The purpose of measuring temperature is to monitor the health of the individual and evaluate for a potentially abnormal physiological state such an ambient hyper/hypothermia or infectious disease. Rectal and esophageal temperature are considered the two most reliable measures for the gold standard of core body temperature. Oral, axillary and inguinal temperatures are common alternative measurement sites but do underestimate core body temperature. These sites often use digital/electronic temperature measurements and contact with the patient’s skin which is not helpful for high volume screening locations. Another option is a temperature measuring gun like a tympanic thermometer.
Infrared thermal imaging (ITI) uses infrared data collection taken from an appropriate body location that then uses a mathematical formula to convert the data into a temperature reading. There is no specific data correlating core body temperature to ITI temperature.
There are not too many ways to screen people for fever that don’t take a lot of time or that are not invasive. ITI has been used for remote sensing for human body temperature and fever screening since 2006 in international airports and is used in other locations such as hospital entrances and public places for crowd surveillance. While ITI can be accessible and affordable and efficient, it may not be used properly.
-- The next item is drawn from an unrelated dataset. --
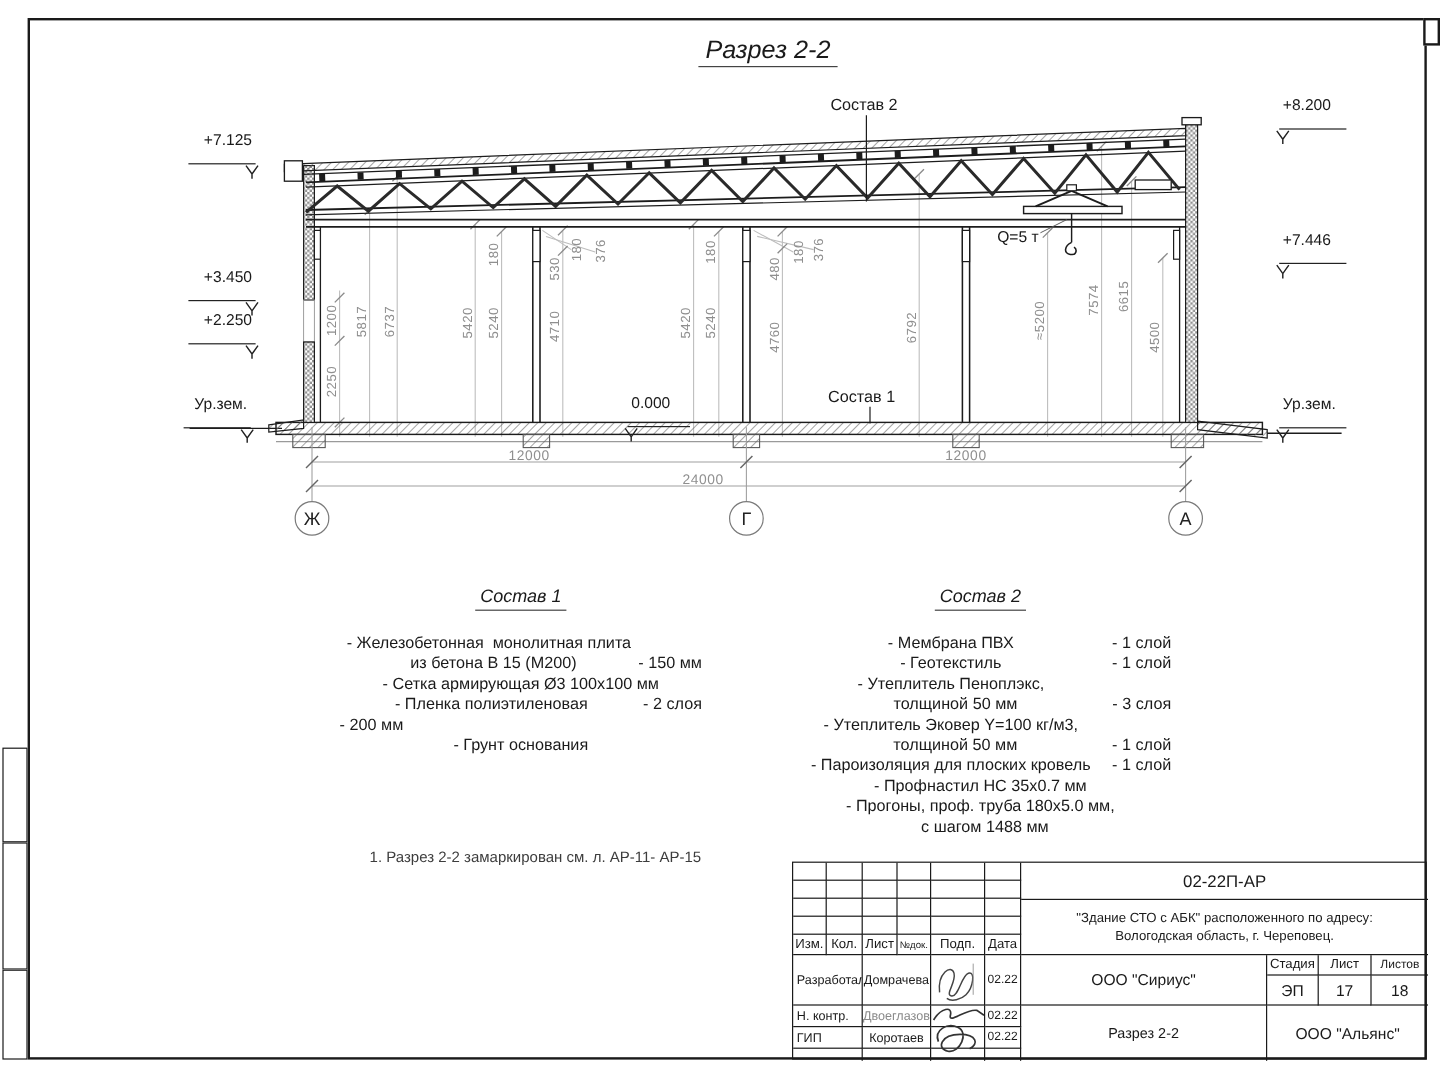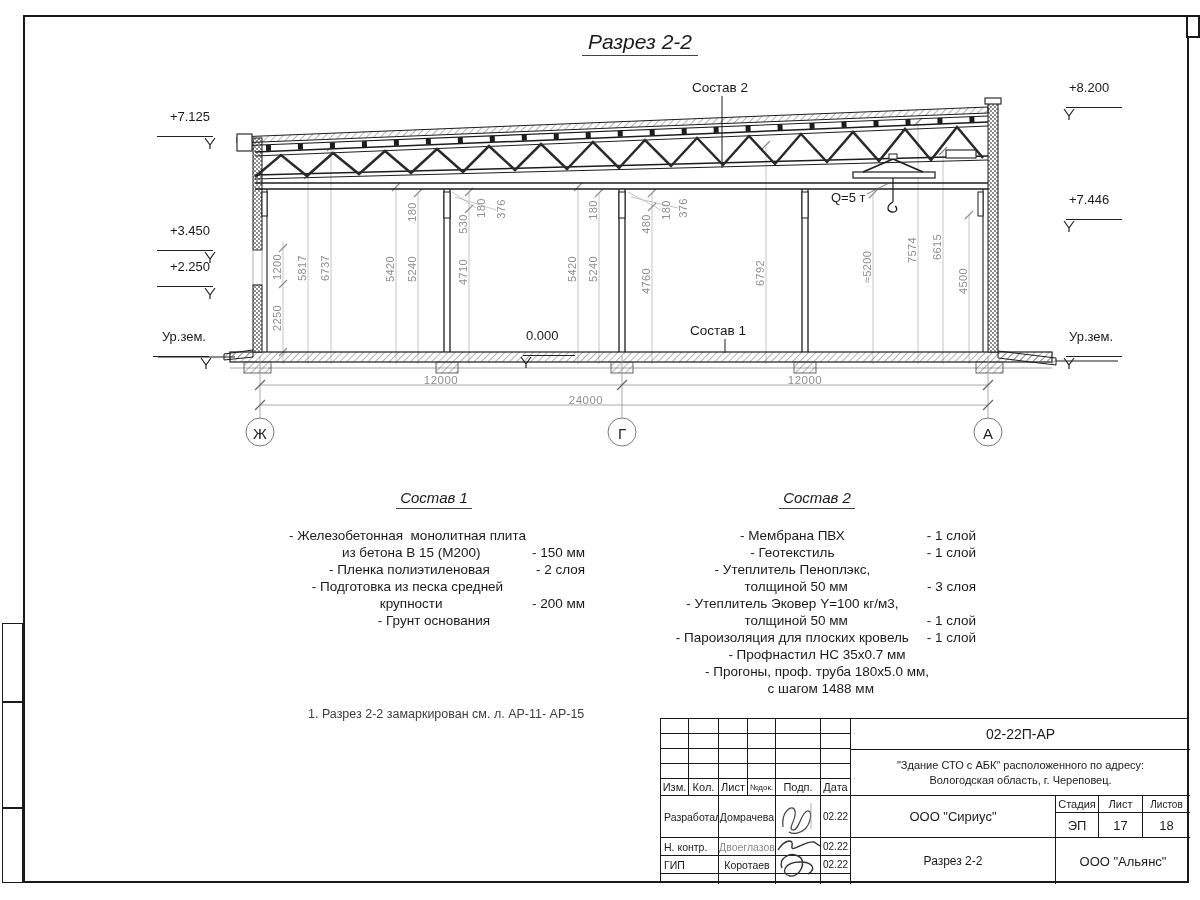"- Сетка армирующая Ø3 100х100" div.sostav-item { html: none -> <div> <span>- Сетка армирующая Ø3 100х100 мм</span> <span></span> </div> }
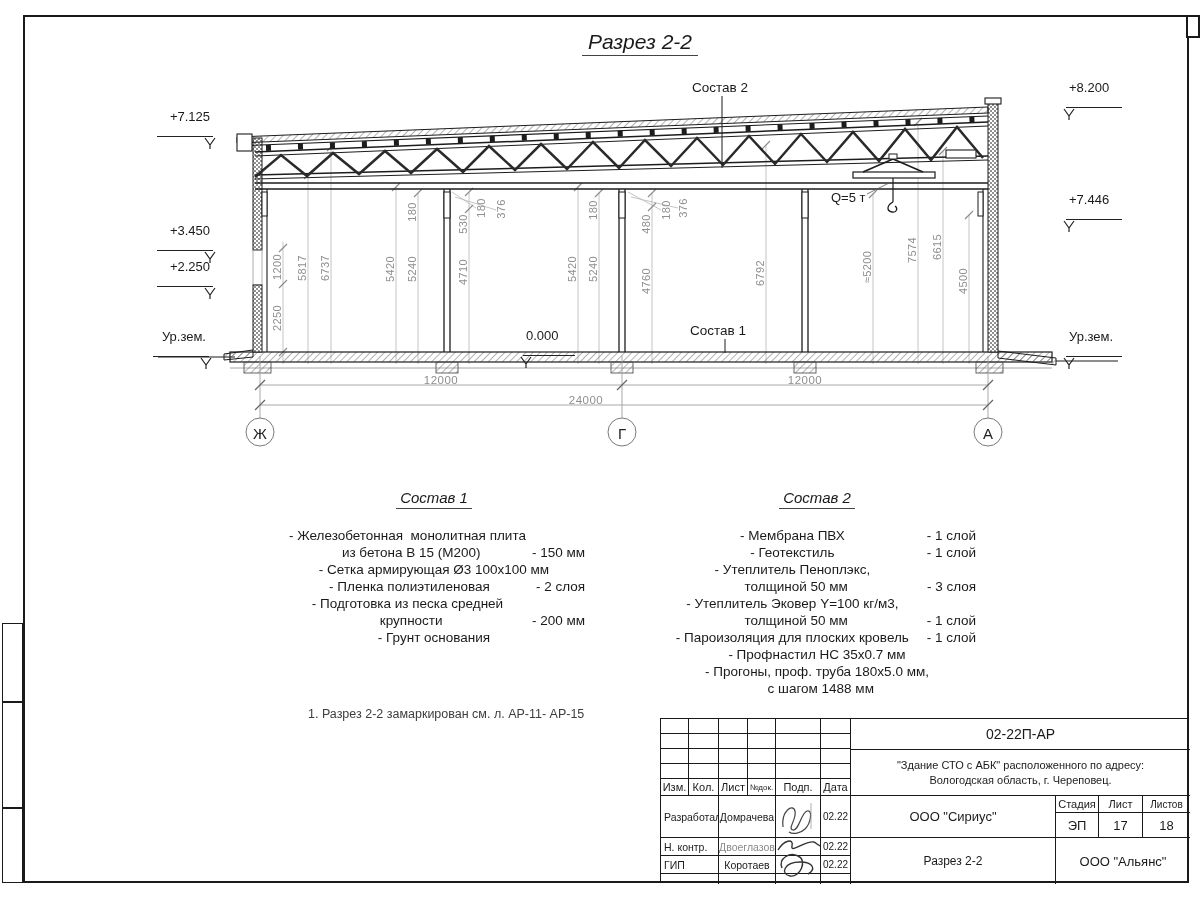"- Подготовка из песка средней" span.item-text { html: <span>- Подготовка из песка средней крупности</span> -> none }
ITI can be the first step in detection and therefore evaluation and management of individuals.
“Mass health screening during a pandemic will certainly be influenced by several other factors, including perceived and actual pandemic severity, as well as the potential consequences of illness detection, either negative or positive, which can affect the sensitivity of screening that uses self-report. If being detected as febrile is perceived as harmful, travelers may hide their symptoms. Alternative, during a pandemic with high mortality rates, incentives for reporting symptoms might be present such as access to scarce antiviral medication and medical care. In both situations, a comprehensive screening approach may be necessary, which uses [ITI] for fever screening and a health questionnaire to detect other symptoms or exposures that would increase specificity of the screening process. Finally, the usefulness of any infectious disease screening must take into account temperature fluctuations, use of antipyretic medication, transmission risks, prevalence of infections and asymptomatic infections.”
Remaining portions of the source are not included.